BosNewsLife, Hungary
Jan 21 2007
Turkey Teenager "Confesses" To Killing Armenian Journalist
Sunday, 21 January 2007 (2 hours ago)
By BosNewsLife News Center
Suspect was identified in camera footage. ISTANBUL, TURKEY
(BosNewsLife)– A teenager suspected of killing Turkish-Armenian
journalist Hrant Dink has confessed to the murder, police officials
said Sunday, January 21.
Ogun Samast, 17, told police he had read on the Internet that Dink
had said "Turkish blood was dirty" so he had decided to kill him.
Istanbul governor Muammer Guler said police captured the boy late on
Saturday on a bus in Samsun still carrying the gun allegedly used in
the murder.
The teenager reportedly said he did not regret the killing. Samast
was identified after his father informed authorities that the suspect
shown on television was his son, officials added.

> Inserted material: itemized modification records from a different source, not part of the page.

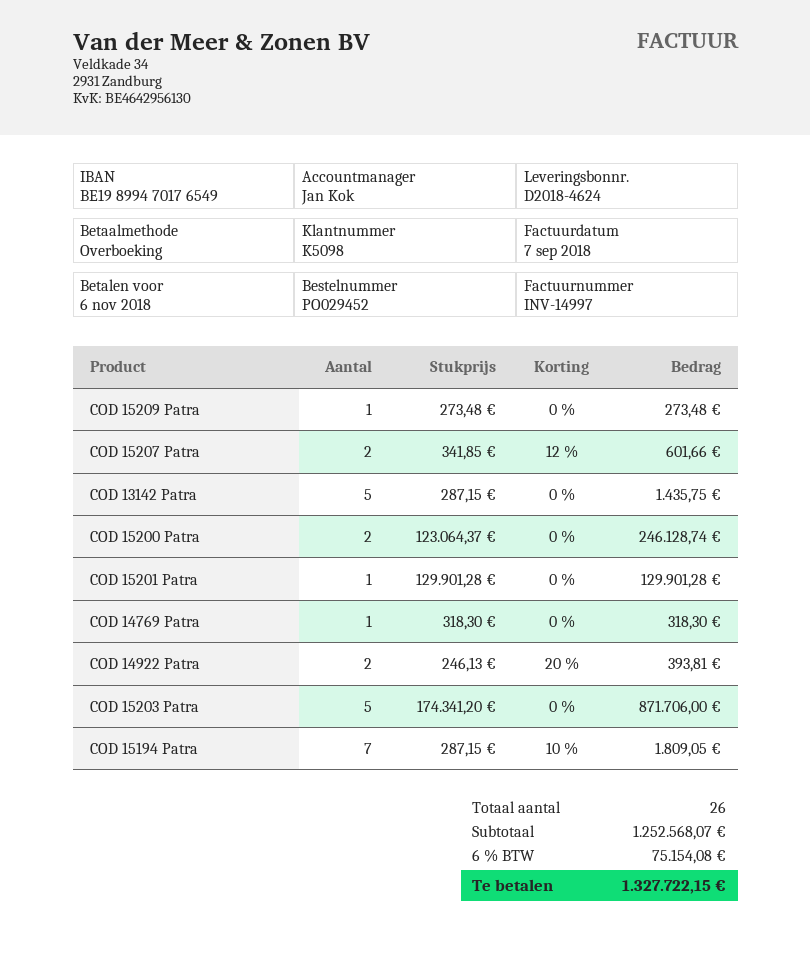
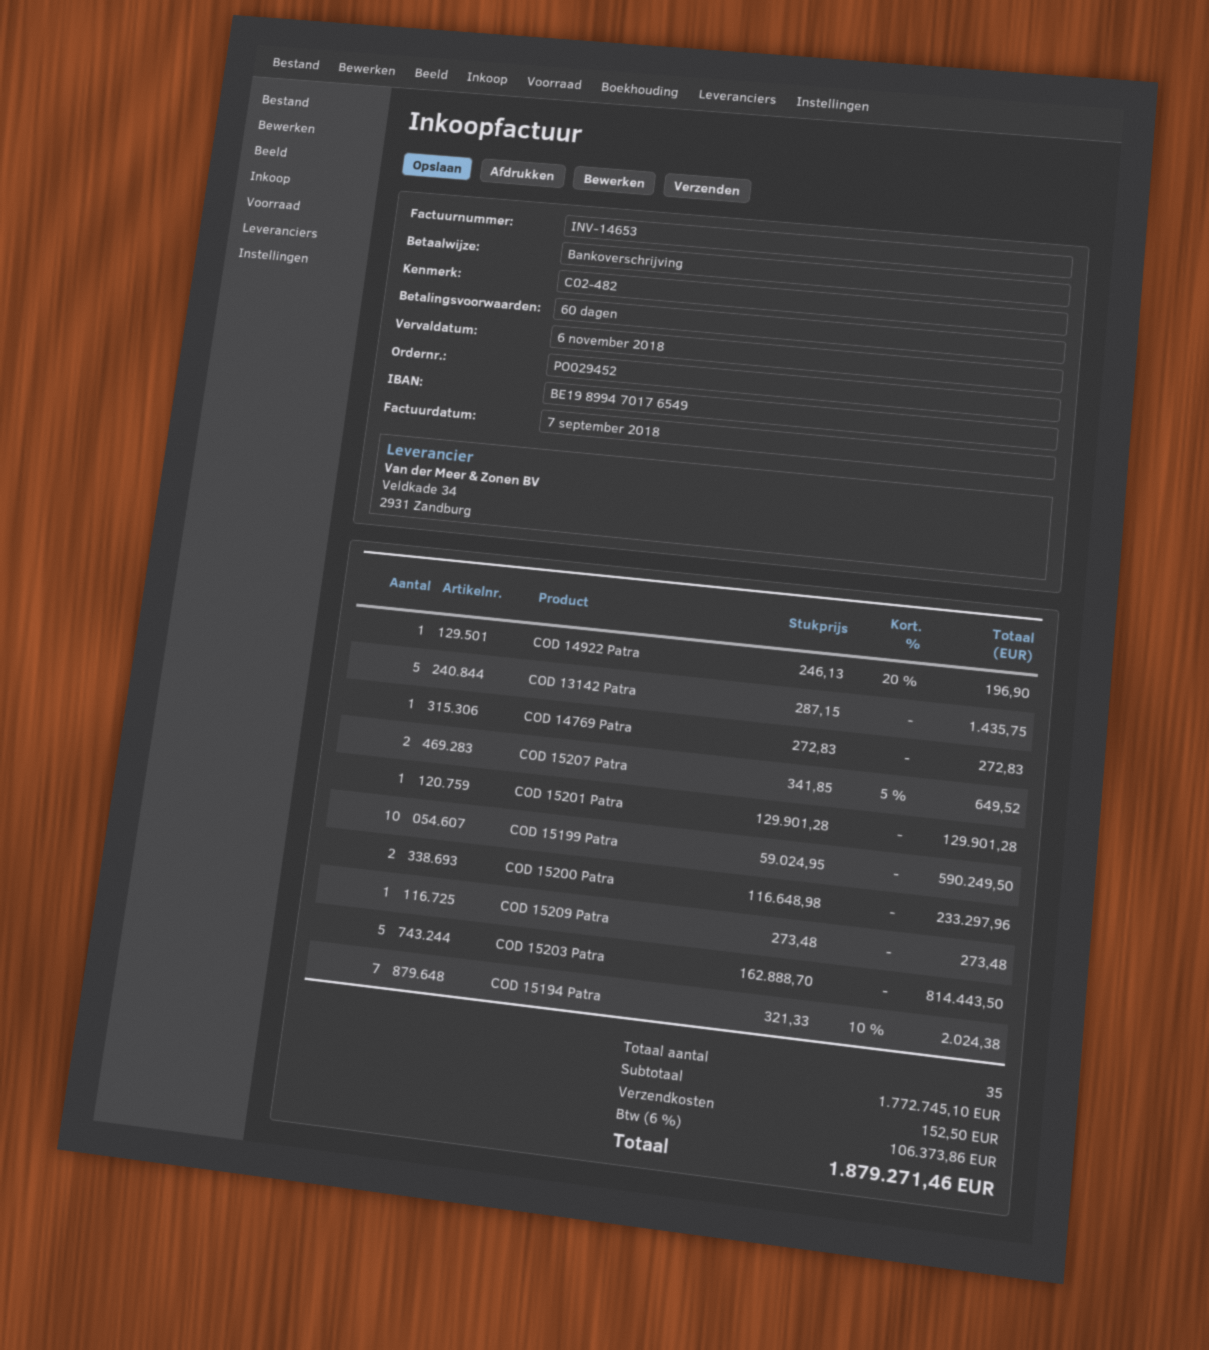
invoice number: INV-14997 -> INV-14653
COD 15207 Patra: 2 x 341.85 - 12% = 601.66 -> 2 x 341.85 - 5% = 649.52
COD 15200 Patra: 2 x 123064.37 = 246128.74 -> 2 x 116648.98 = 233297.96
COD 14769 Patra: 1 x 318.30 = 318.30 -> 1 x 272.83 = 272.83
COD 14922 Patra: 2 x 246.13 - 20% = 393.81 -> 1 x 246.13 - 20% = 196.90
COD 15203 Patra: 5 x 174341.20 = 871706.00 -> 5 x 162888.70 = 814443.50
COD 15194 Patra: 7 x 287.15 - 10% = 1809.05 -> 7 x 321.33 - 10% = 2024.38
COD 15199 Patra: none -> 10 x 59024.95 = 590249.50
total quantity: 26 -> 35
subtotal: 1252568.07 -> 1772745.10
shipping: none -> 152.50
tax: 6% = 75154.08 -> 6% = 106373.86
total: 1327722.15 -> 1879271.46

The police investigation is continuing as six other people are also
being held. Prime Minister Tayyip Recep Erdogan said he was pleased
the suspect had been brought into police custody in such a short
time.
The killing has shocked people across the country. "I feel happy the
murderer has been saptured as much as I feel sad at Hrant Dink’s
death," a man in Ankara said in television footage aired by Euronews
Television.
A member of Istanbul’s small Turkish-Armenian community said: "Our
pain is so great ecause Hrant meant something to us. We Turkish
Armenians living here are really scared by the assassination and we
don’t know how this fear will go away."
MASSACRE
Dink, 53, wrote about the alleged massacre of up to 1.5 million
Armenian, Assyrian and Hellenic Christians carried out by Turkish
Ottoman forces in the 1915-1917 period. Turkey’s government has
denied the figure or the involvement of Turkish forces in mass
killings. It says the events did not constitute genocide and claims
that no more than 300,000 Armenians perished at the time.
Turkey has said that most Armenians died from hunger and disease
after they were forcibly deported from eastern Turkey for having
collaborated with invading Russian forces in the last days of the
Ottoman Empire.
Dink was given a six-month suspended sentence in October 2005 after
writing about especially the killings of Armenians and describing the
events as "genocide". In his last article, he referred to the
sentencing saying that when "the decision came out" his "hopes were
crushed."
>From then on, he added, he was "in the most distressed situation a
person" could possibly be in. "The judge had made a decision in the
name of the "Turkish nation" and had it legally registered that I had
"denigrated Turkishness." I could have coped with anything but this,"
he wrote.
TURKISHNESS
The laws on Turkishness have also encouraged attacks against
Christian leaders and missionaries, churches and human rights groups
say. Just before he died, Dink made clear he had received death
threats. "The memory of my computer is filled with angry, threatening
lines sent by citizens from this sector… How real are these
threats? To be honest, it is impossible for me to know for sure."
However the journalist said he and his family decided to stay in
Turkey to continue what they saw as their fight for justice.
"2007 will probably be an even harder year for me," he predicted.
"The court cases will continue, new ones will be initiated and God
knows what kind of additional injustices I will have to face. I may
see myself as frightened as a pigeon, but I know that in this country
people do not touch pigeons. Pigeons can live in cities, even in
crowds. A little scared perhaps, but free."
On Sunday, January 21, flowers and candles were seen in the street in
Istanbul where he was eventually gunned-down. (With BosNewsLife Chief
International Correspondent Stefan J. Bos).